Zap - Paul Fleischman

Where was this book when I was reading for the Alphabet Challenge? If you need a book that starts with Z, this play is a quick read!

I stumbled upon this play at the library and was intrigued by the jacket copy. It's a play that is meant as a kind of pastiche/satire of other types of plays (the English murder mystery, the Neil Simon/New York kind of play, a classic Russian play, and of course Shakespeare, etc.) and it's designed to appeal to high school drama departments. Overall I thought it was OK and the idea was interesting, but it seemed kind of confusing, and there were a couple of instances of dialogue that might have seemed OK in 2005, when the play was written, but strike me as somewhat racist and unnecessary here in 2017.

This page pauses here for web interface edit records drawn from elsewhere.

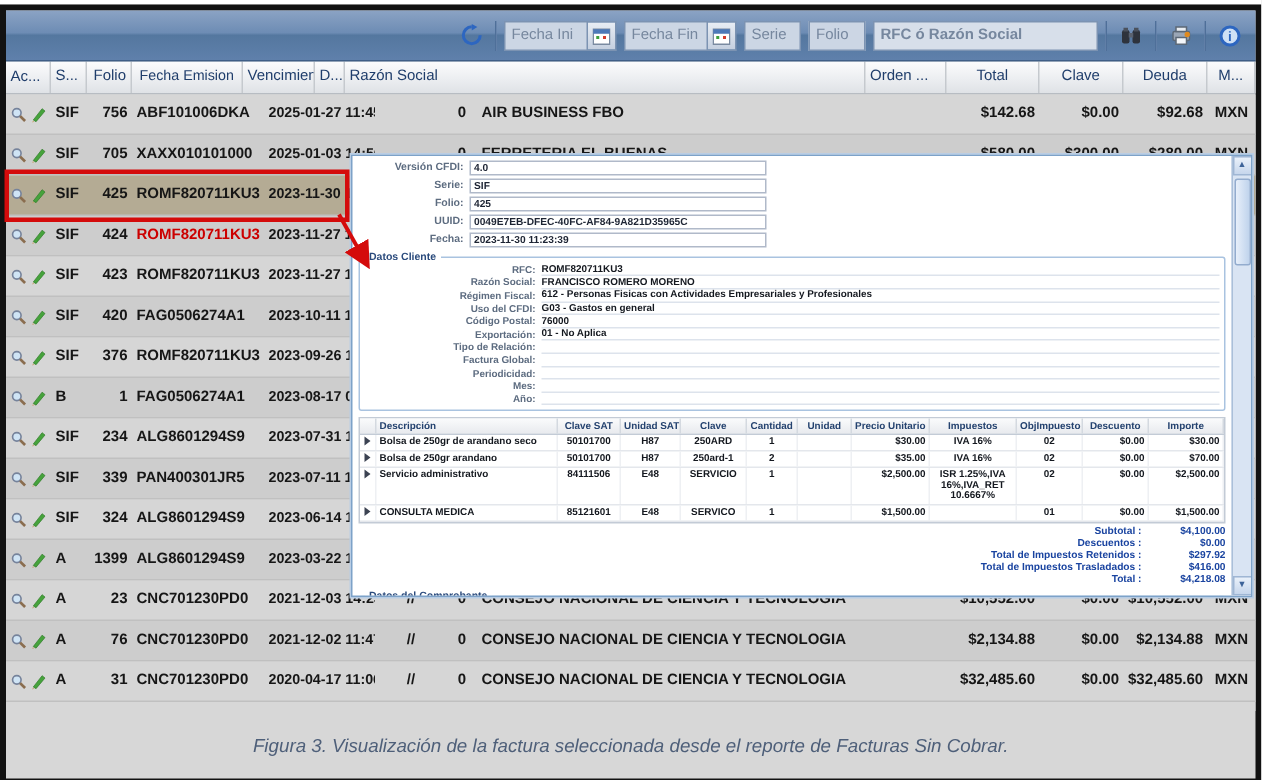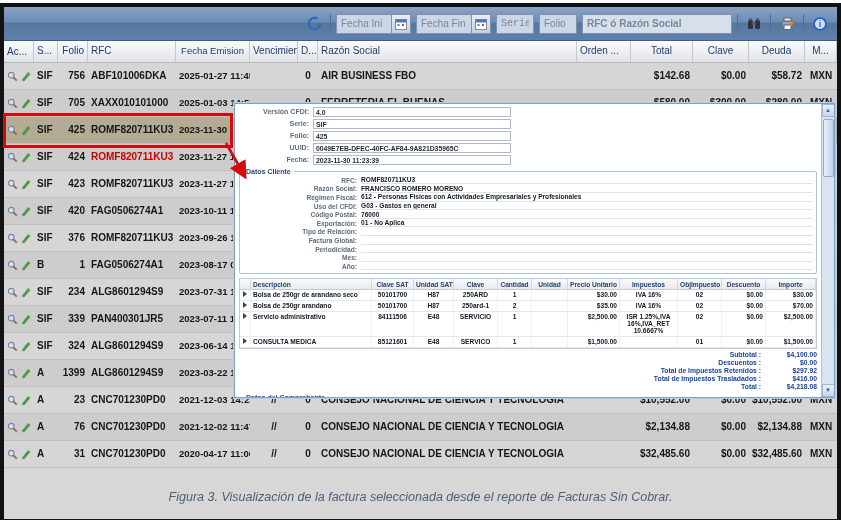--- a/index.html
+++ b/index.html
@@ -21,7 +21,7 @@
               font-family:"Liberation Sans", sans-serif; font-size:10px; padding:0 4px; }
   .tb-input::placeholder { color:#76879e; opacity:1; }
   .tb-input.w-date { width:56px; }
-  .tb-input.w-serie { width:38px;font-family:Liberation Mono, monospace; }
+  .tb-input.w-serie { width:38px; }
   .tb-input.w-folio { width:38px; }
   .tb-input.w-rfc { width:150px; background:#d7dfea;font-weight:bold; }
   .cal-btn { width:19px; height:20px; border:1px solid #7c93b2; border-left:none;

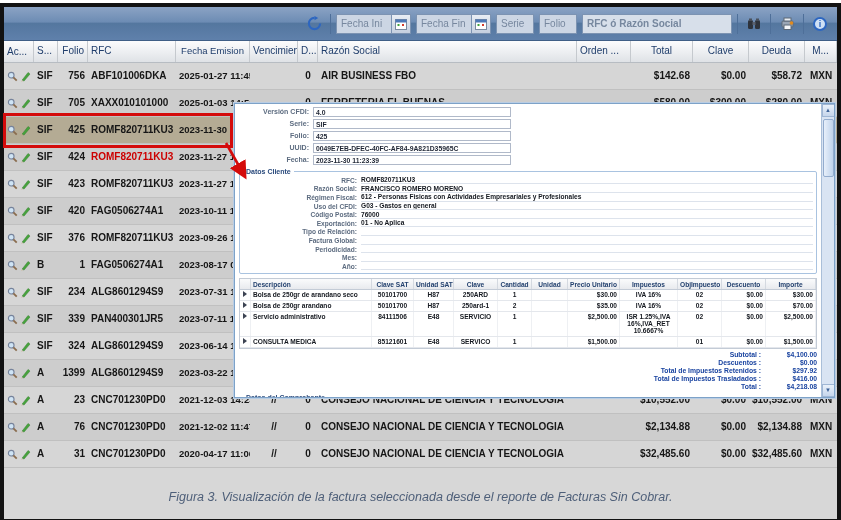--- a/index.html
+++ b/index.html
@@ -186,7 +186,6 @@
       <div class="hcell c-ac">Ac...</div>
       <div class="hcell c-s">S...</div>
       <div class="hcell c-folio">Folio</div>
-      <div class="hcell c-rfc">RFC</div>
       <div class="hcell c-fecha" style="text-align:center">Fecha Emision</div>
       <div class="hcell c-venc">Vencimiento</div>
       <div class="hcell c-d">D...</div>

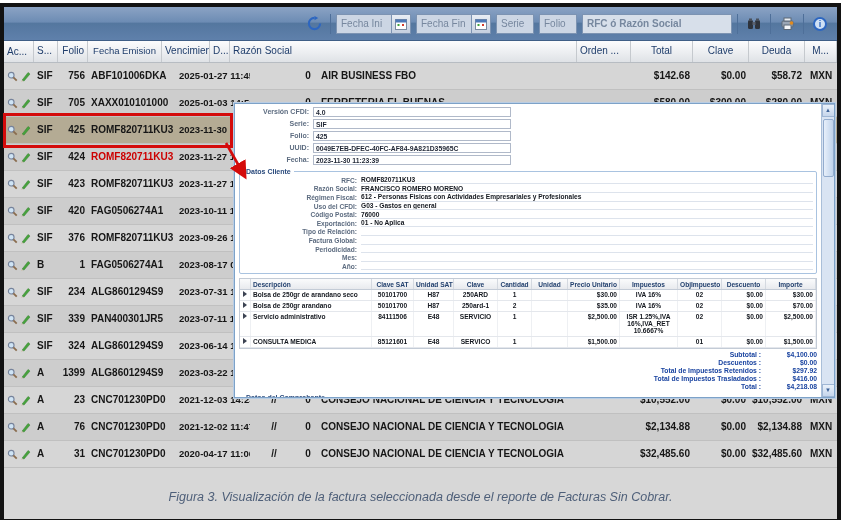--- a/index.html
+++ b/index.html
@@ -220,7 +220,7 @@
           <div class="cell c-orden"></div>
           <div class="cell c-total">$142.68</div>
           <div class="cell c-pagado">$0.00</div>
-          <div class="cell c-deuda">$58.72</div>
+          <div class="cell c-deuda">$92.68</div>
           <div class="cell c-m">MXN</div>
         </div>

As a semi-related aside, I recently watched the first season of Lisa Kudrow's 2005 HBO show, The Comeback, and found a similar issue. In one of the episodes, Kudrow's character, who is an actress making a comeback in a sitcom, is given a line that is racist. The character doesn't want to say the line, (and it's ultimately changed) but no one ever identifies that it's a racist thing to say, and at no point does anyone just say, "this line is racist and we shouldn't say something like this on a mainstream sitcom." Were people just this oblivious to stuff like this in 2005? I dunno.

So back to the play at hand, it was a fast read and it wasn't awful, I just think it was sort of jumbled. It might make more sense as a stage production than as a "book" to read.